Nice work...layout and design are beautiful 

Sent from my SM-G935F using Tapatalk


----------



## oldlady25715 (Nov 17, 2007)

Looks great. What sort of frogs will you add? 

I've wondered whether orchids would grow ok mounted on ghost wood, because mostly just see them mounted on cork.


----------



## Fordfanatic (May 9, 2016)

Wow that is gonna look amazing. Cant wait to see it evolve.


----------



## empire3569 (Apr 4, 2014)

Thank you for the compliments everyone! As far as frogs, I am currently torn between leucs and R. imitator "Varadero". Leucs have always been my favorite frogs (and this tank will be my first PDF viv), but I really like the Varaderos too.... From what I've read both would do fine in a more vertically oriented setup. I probably won't end up with frogs for a couple months (possibly August, but more likely in November) so I have a while to decide


----------



## Gibbs.JP (Feb 16, 2016)

I haven't owned leucs, but I can tell you the varadero will love that 

Really cool design by the way!


----------



## chefboyardee (May 31, 2013)

empire3569 said:


> I have some NEHerp moss and microfauna coming in on Saturday, as well as a plant package with several awesome vining peperomias and a few other plants from another forum member that should be in tomorrow or Saturday.
> 
> Plant list so far:
> 
> ...


I remember you saying you were in SFL, ever end up checking out that nursery on 72nd ave? 7750 SW 72nd Ave, worth a look, theyve got some cool stuff


----------



## Lake (Jan 31, 2015)

I like it! 


-Lake


----------



## empire3569 (Apr 4, 2014)

chefboyardee said:


> I remember you saying you were in SFL, ever end up checking out that nursery on 72nd ave? 7750 SW 72nd Ave, worth a look, theyve got some cool stuff


I haven't yet; I actually live up in Boca, so that nursery is a bit of a drive for me. But the next time I am in Miami I am definitely planning a trip there!


----------



## gary1218 (Dec 31, 2005)

That worked out REALLY well!


----------



## tongo (Jul 29, 2007)

Very awesome tank and a very nice job for a first tank. May I ask where you got your ghostwood from?


----------



## empire3569 (Apr 4, 2014)

tongo said:


> Very awesome tank and a very nice job for a first tank. May I ask where you got your ghostwood from?


Thank you! I ordered it from NEHerp; I am an insider member so I did the individually photo'd wood. I bought a total of 4 pieces, and ended up splitting one in half


----------



## Galli (May 20, 2014)

I just signed up for their insider program so I can't see myself, how much was the average piece of wood they offered?


----------



## empire3569 (Apr 4, 2014)

Galli said:


> I just signed up for their insider program so I can't see myself, how much was the average piece of wood they offered?

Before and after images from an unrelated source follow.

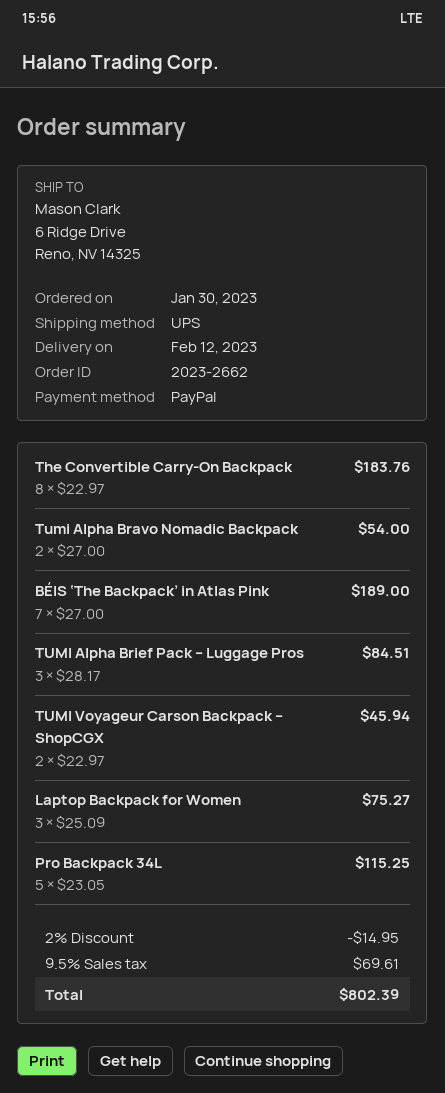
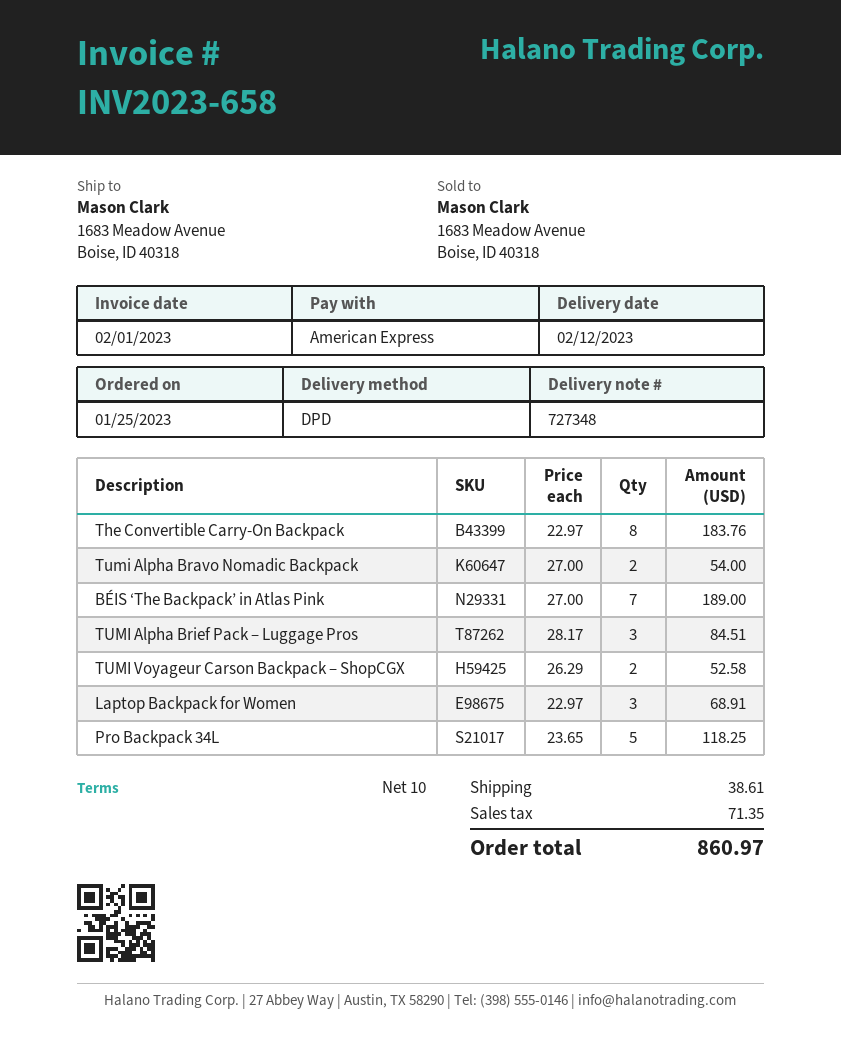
order date: 2023-01-30 -> 2023-01-25
payment method: PayPal -> American Express
shipping method: UPS -> DPD
ship to: 6 Ridge Drive, Reno, NV 14325 -> 1683 Meadow Avenue, Boise, ID 40318
TUMI Voyageur Carson Backpack – ShopCGX: 2 x 22.97 = 45.94 -> 2 x 26.29 = 52.58
Laptop Backpack for Women: 3 x 25.09 = 75.27 -> 3 x 22.97 = 68.91
Pro Backpack 34L: 5 x 23.05 = 115.25 -> 5 x 23.65 = 118.25
discount: 2% = 14.95 -> none
shipping: none -> 38.61
tax: 69.61 -> 71.35
total: 802.39 -> 860.97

They do it by size; I bought all mine from the largest category, and I think they were about 30$ a piece. Definitely a little pricey, but well worth it!


----------



## Galli (May 20, 2014)

That's actually not too bad, considering most local petstores charge a LOT more where I'm from.


----------



## Gibbs.JP (Feb 16, 2016)

Galli said:


> That's actually not too bad, considering most local petstores charge a LOT more where I'm from.


What gets you is the shipping!  A $30 piece of wood and then another $35 for shipping makes for an expensive hunk of branch. A necessary evil unless you are lucky enough to have a local place that sells it.


----------



## empire3569 (Apr 4, 2014)

Luckily I bought all the pieces at the same time, so shipping wasn't too bad for all of them. The petstores around here only sell grapevine and cork, so luck get getting some locally


----------



## CTM75 (Aug 10, 2005)

you could cover that pvc in silicone and peat/coir and get it all mossed up to hide it...other than that it looks great.


----------



## empire3569 (Apr 4, 2014)

CTM75 said:


> you could cover that pvc in silicone and peat/coir and get it all mossed up to hide it...other than that it looks great.


Thank you! I actually covered it in Spyra (its just hard to see in the planted pics), that picture was taken a bit earlier in the build. The trunk actually doesn't get as much light as I thought it would, so it probably won't end up growing too much as far as moss/plants


----------



## tardis101 (Apr 11, 2012)

That's an awesome design! I love it.


----------



## Vinegaroonie (Jul 31, 2015)

Awesome tank! You definitely have a knack for this, most new froggers wouldn't go for such a complicated display but yours worked out fantastically! Definitely going on my inspirational tanks list. Although leucs do climb, I think varaderos would enjoy it more as they are "true" arboreal frogs. Both are good choices, though.

One little thing, though; none of the walls are covered. It's usually a good idea to have at least 1 wall with a background or even a piece of black paper on the outside. Your frogs will be much more visible. When I got my first frogs, I had very little wall covering. The back wall was only partially covered, and my frogs were always hiding. Then, I put a piece of black paper over one of the side walls and they were much more bold. 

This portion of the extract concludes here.